Work order –
Keep the pictures out of the copy and print all the entries below exactly.

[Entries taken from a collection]
◆ ◆ ◆ ◆
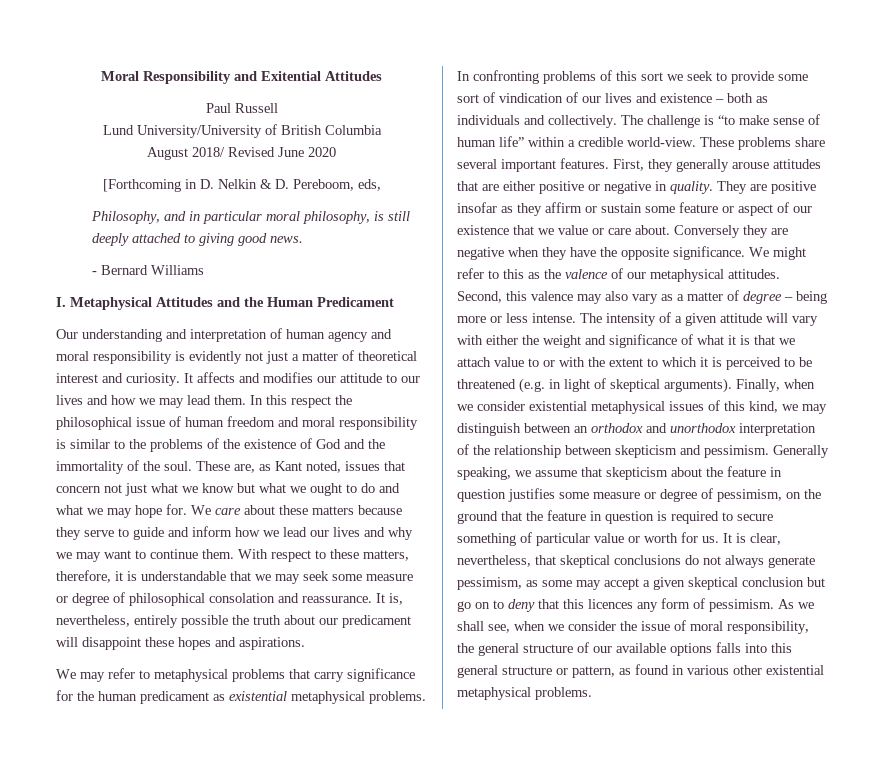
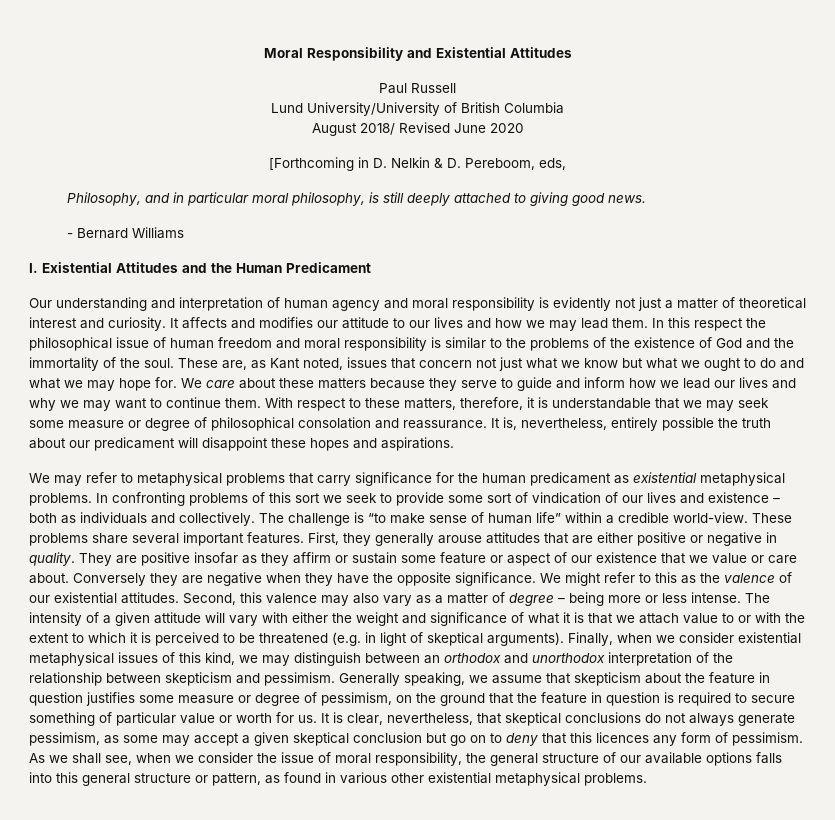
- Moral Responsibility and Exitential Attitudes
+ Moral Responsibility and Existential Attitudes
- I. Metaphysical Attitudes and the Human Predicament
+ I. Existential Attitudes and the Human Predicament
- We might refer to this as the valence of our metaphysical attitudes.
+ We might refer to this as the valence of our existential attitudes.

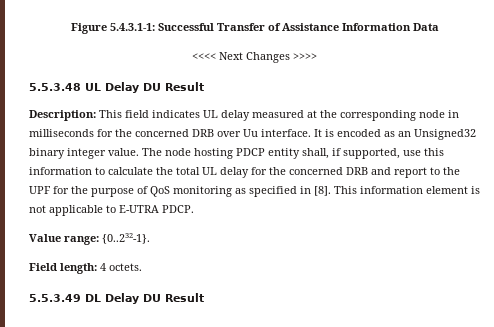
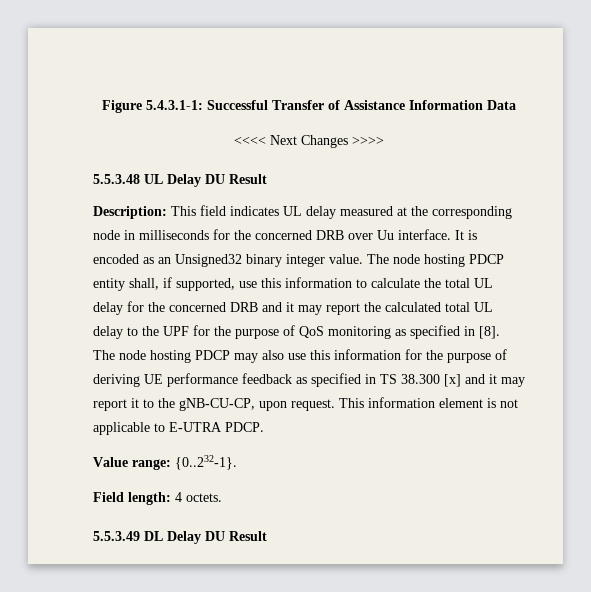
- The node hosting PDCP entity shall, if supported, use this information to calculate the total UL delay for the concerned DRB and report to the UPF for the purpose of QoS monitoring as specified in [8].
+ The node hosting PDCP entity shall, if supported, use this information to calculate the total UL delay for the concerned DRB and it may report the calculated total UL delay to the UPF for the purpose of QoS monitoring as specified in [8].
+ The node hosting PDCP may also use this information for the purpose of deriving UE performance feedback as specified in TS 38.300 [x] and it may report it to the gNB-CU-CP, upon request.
◆ ◆ ◆ ◆
Answer for the task –
- Moral Responsibility and Exitential Attitudes
+ Moral Responsibility and Existential Attitudes
- I. Metaphysical Attitudes and the Human Predicament
+ I. Existential Attitudes and the Human Predicament
- We might refer to this as the valence of our metaphysical attitudes.
+ We might refer to this as the valence of our existential attitudes.

- The node hosting PDCP entity shall, if supported, use this information to calculate the total UL delay for the concerned DRB and report to the UPF for the purpose of QoS monitoring as specified in [8].
+ The node hosting PDCP entity shall, if supported, use this information to calculate the total UL delay for the concerned DRB and it may report the calculated total UL delay to the UPF for the purpose of QoS monitoring as specified in [8].
+ The node hosting PDCP may also use this information for the purpose of deriving UE performance feedback as specified in TS 38.300 [x] and it may report it to the gNB-CU-CP, upon request.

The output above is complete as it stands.